▶ **MATERIAL SHOWN**:
****************************************
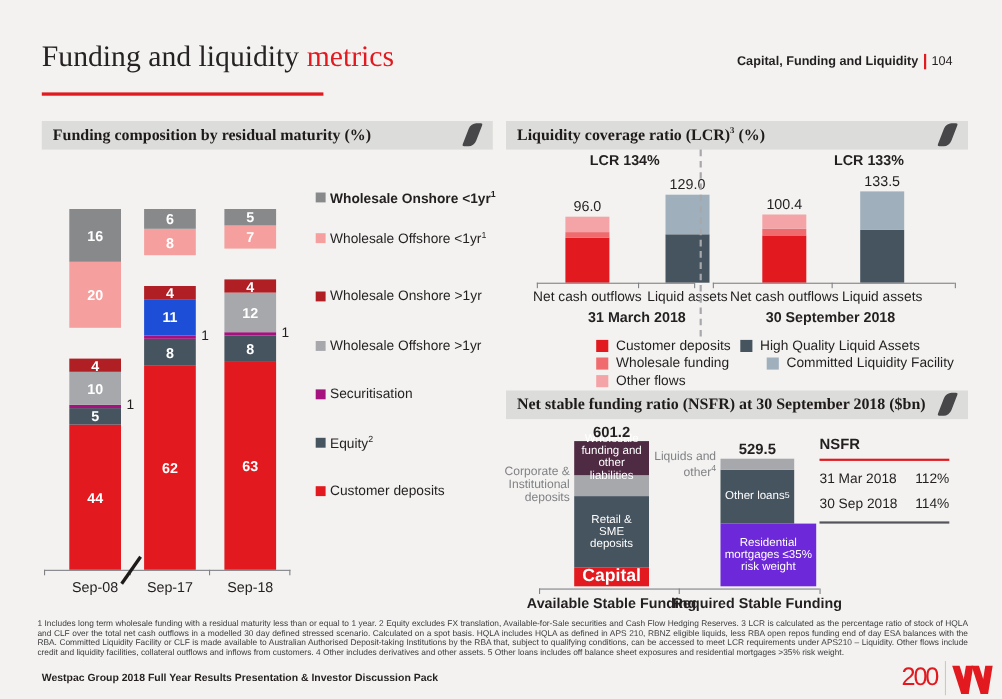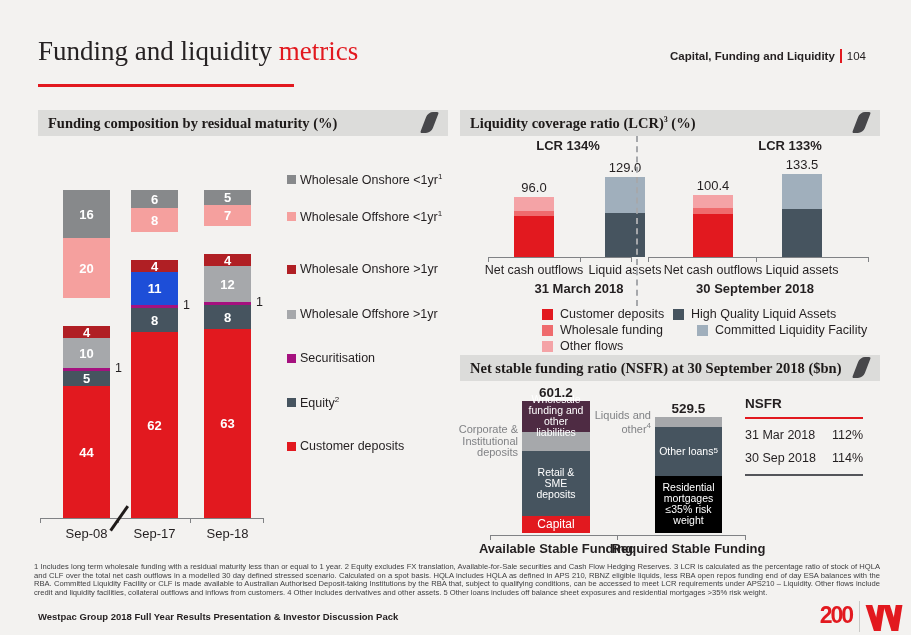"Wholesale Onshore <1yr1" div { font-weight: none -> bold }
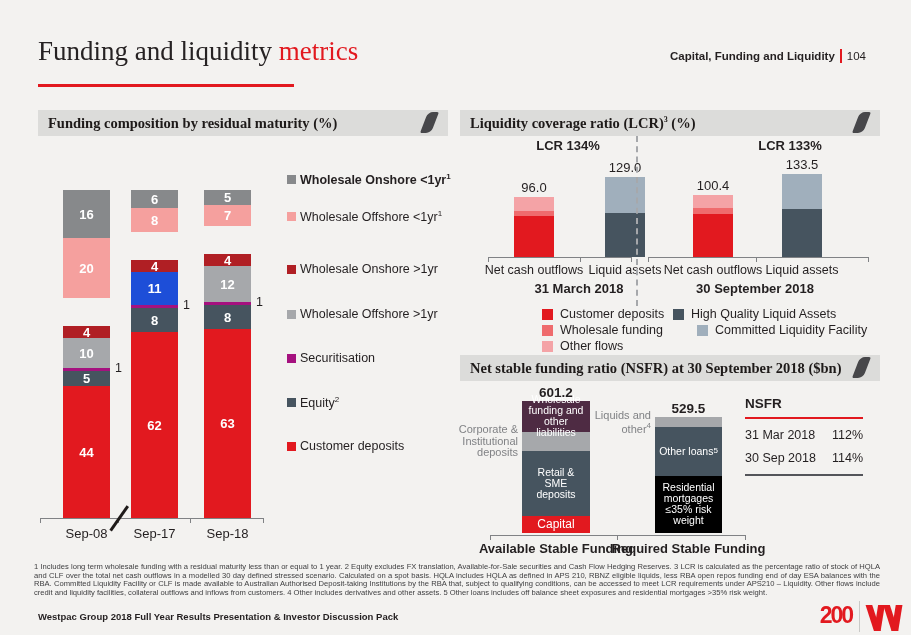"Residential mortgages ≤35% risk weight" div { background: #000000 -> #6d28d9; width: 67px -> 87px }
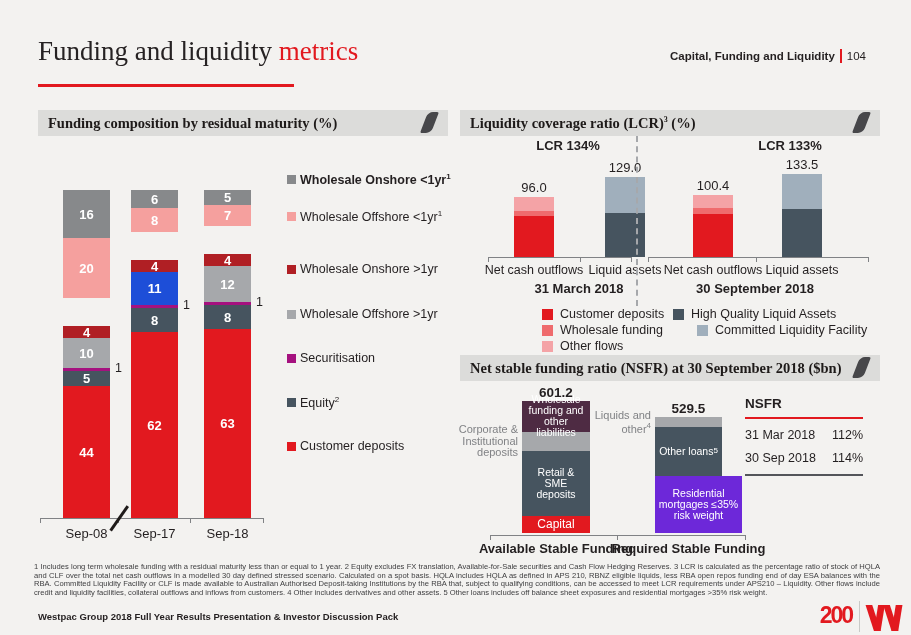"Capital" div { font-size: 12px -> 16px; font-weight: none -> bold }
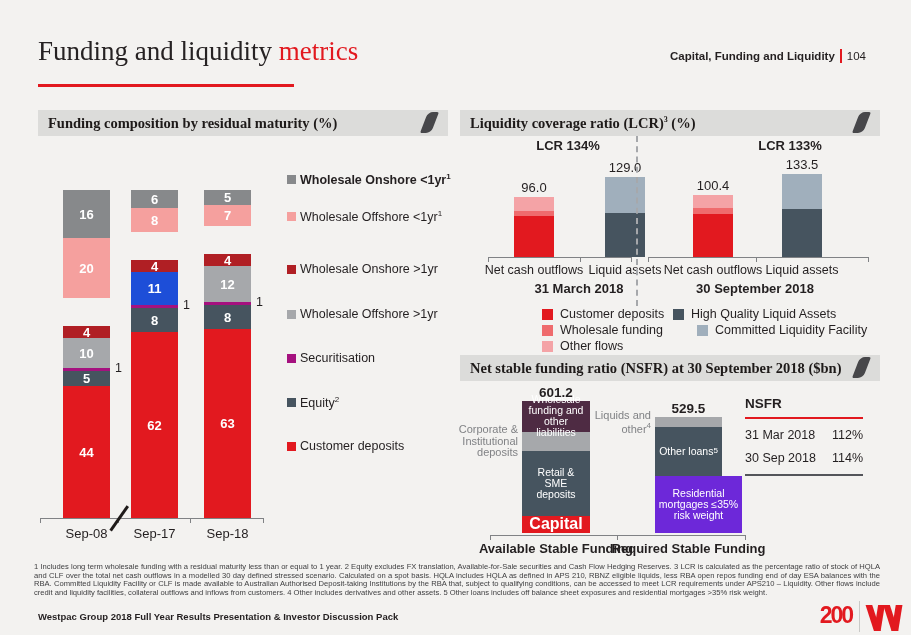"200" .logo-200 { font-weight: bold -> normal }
****************************************
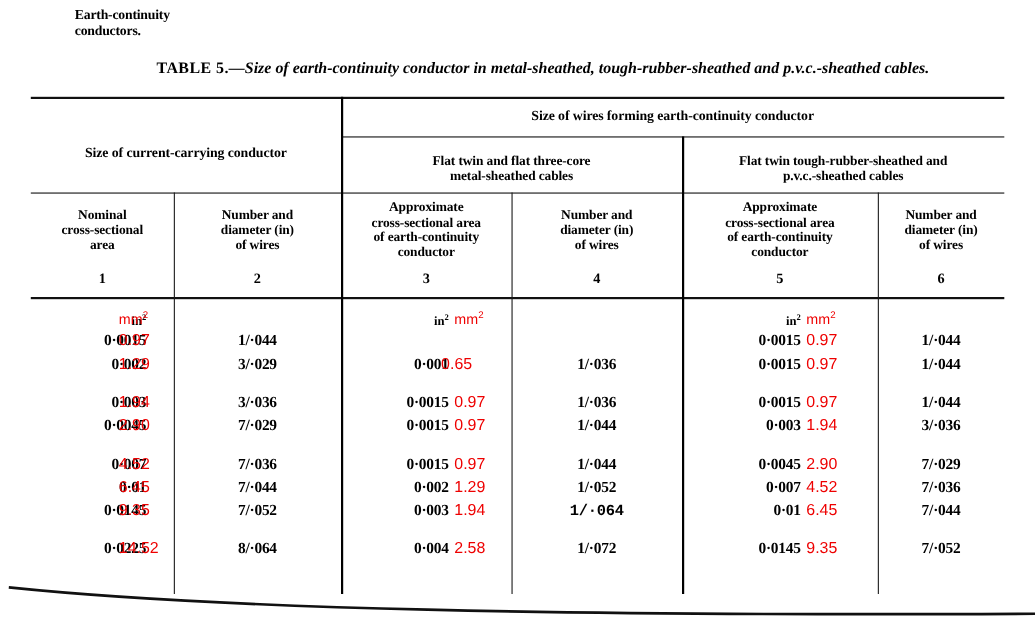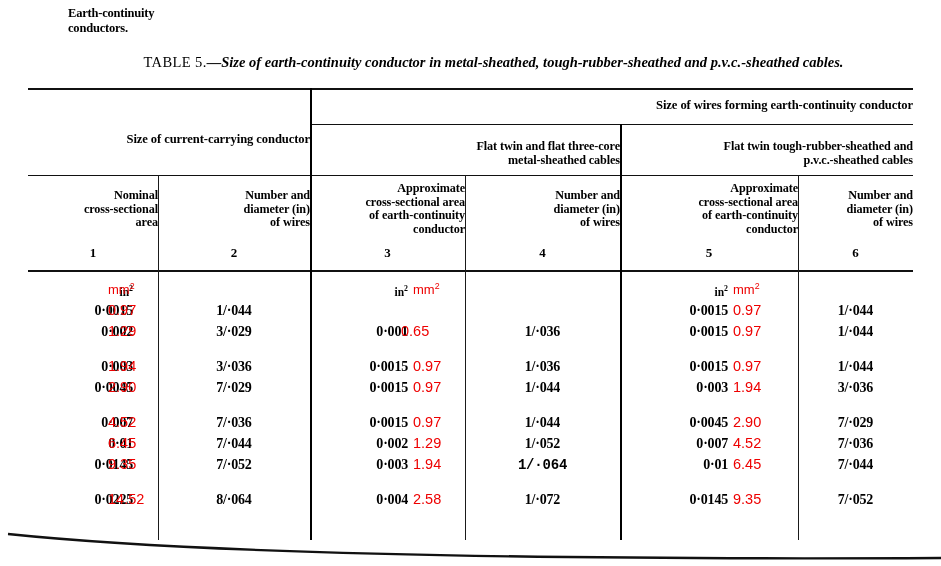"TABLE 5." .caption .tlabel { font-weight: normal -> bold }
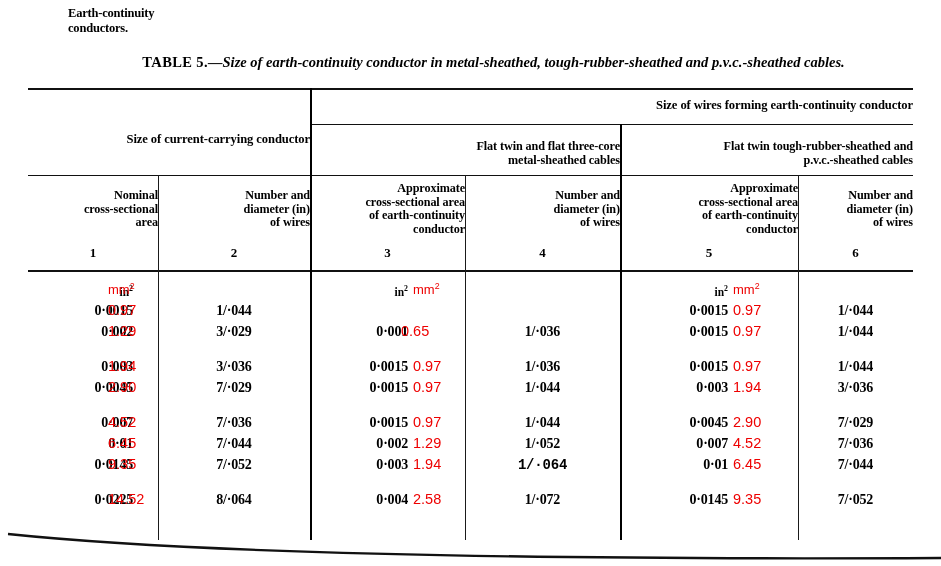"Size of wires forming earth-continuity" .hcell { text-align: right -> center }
****************************************
▶ **WHAT IS EXPECTED**:
Would you transcribe the lines above exactly, going from the line bearing "font-weight: normal ->" through the line bearing "of wires forming", and drop the pictures from the copy?

▶ **RESULT**:
"TABLE 5." .caption .tlabel { font-weight: normal -> bold }
"Size of wires forming earth-continuity" .hcell { text-align: right -> center }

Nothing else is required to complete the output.